Dataset entries
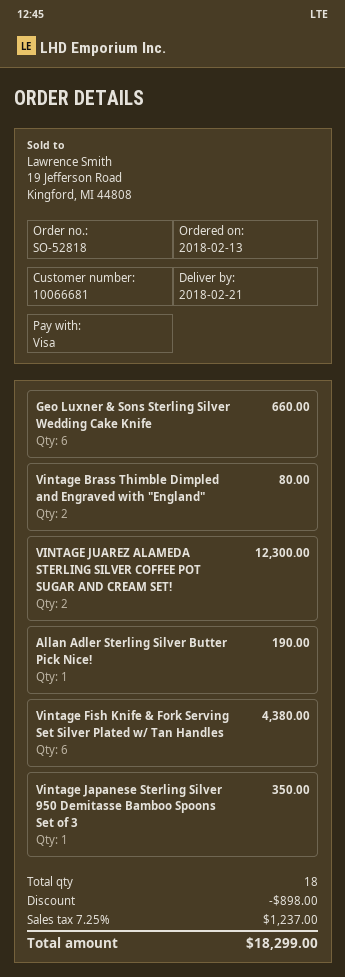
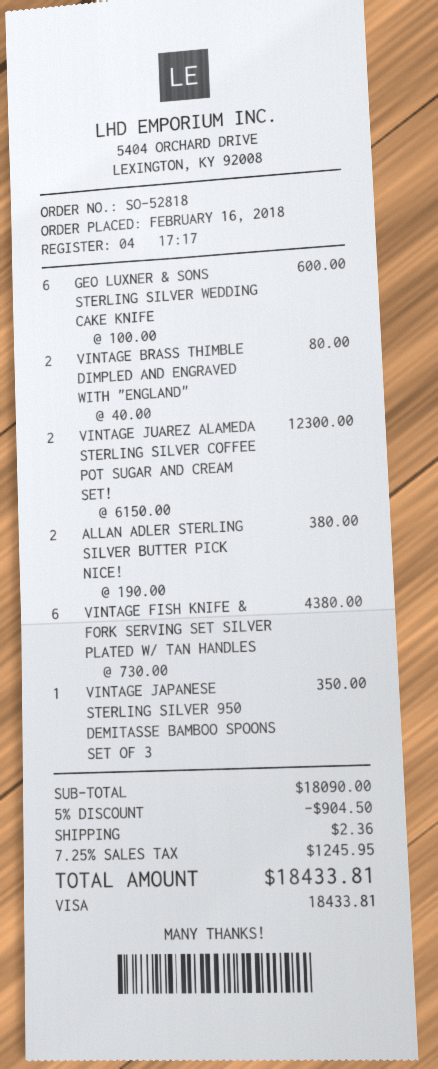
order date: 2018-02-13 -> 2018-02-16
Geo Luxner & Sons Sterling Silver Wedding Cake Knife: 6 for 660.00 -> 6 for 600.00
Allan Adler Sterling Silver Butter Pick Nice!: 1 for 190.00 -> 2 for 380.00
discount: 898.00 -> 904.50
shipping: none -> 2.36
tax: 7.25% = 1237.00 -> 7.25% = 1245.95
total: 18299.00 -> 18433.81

WHAT THE TASK ASKS: A faithful, word-for-word version of the records above is needed, with no images in it.

EXPECTED ANSWER:
order date: 2018-02-13 -> 2018-02-16
Geo Luxner & Sons Sterling Silver Wedding Cake Knife: 6 for 660.00 -> 6 for 600.00
Allan Adler Sterling Silver Butter Pick Nice!: 1 for 190.00 -> 2 for 380.00
discount: 898.00 -> 904.50
shipping: none -> 2.36
tax: 7.25% = 1237.00 -> 7.25% = 1245.95
total: 18299.00 -> 18433.81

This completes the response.